Supplied records:
__________________________________________________

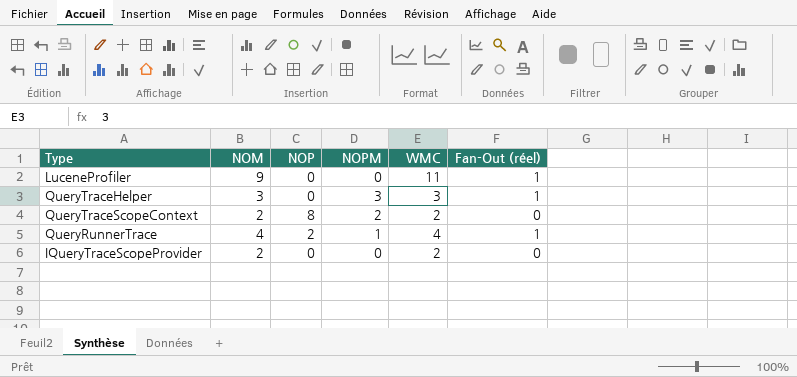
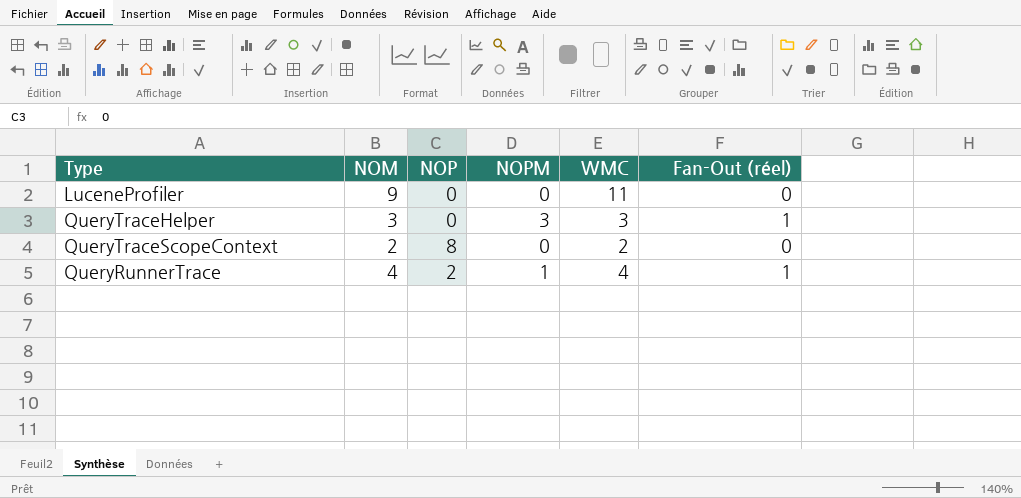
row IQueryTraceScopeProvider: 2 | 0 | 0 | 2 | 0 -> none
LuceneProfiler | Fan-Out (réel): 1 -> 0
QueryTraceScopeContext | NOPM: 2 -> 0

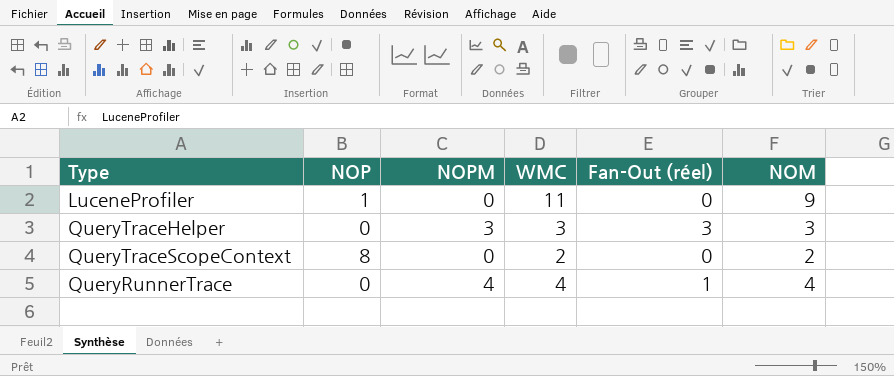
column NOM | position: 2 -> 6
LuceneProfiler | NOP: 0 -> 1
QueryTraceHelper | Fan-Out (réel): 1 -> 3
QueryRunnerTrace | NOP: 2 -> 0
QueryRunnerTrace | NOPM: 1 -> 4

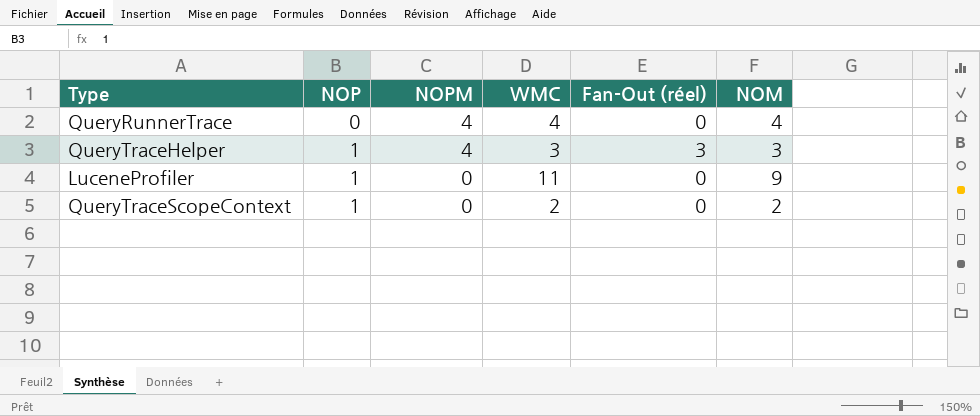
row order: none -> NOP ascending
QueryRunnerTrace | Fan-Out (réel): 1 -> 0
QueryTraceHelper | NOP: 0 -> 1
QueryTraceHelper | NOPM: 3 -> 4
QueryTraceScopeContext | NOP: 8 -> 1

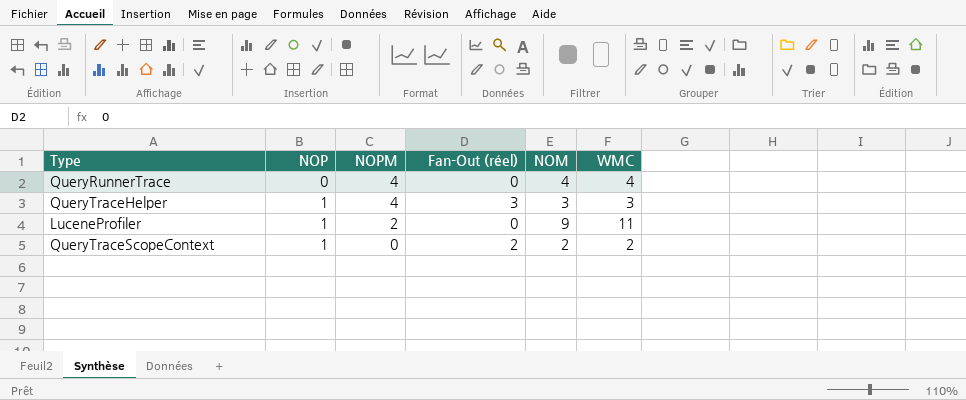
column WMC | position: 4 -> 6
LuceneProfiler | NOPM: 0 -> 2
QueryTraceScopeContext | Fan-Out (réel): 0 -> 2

__________________________________________________

Search the material for "column" and copy each matching line.

column NOM | position: 2 -> 6
column WMC | position: 4 -> 6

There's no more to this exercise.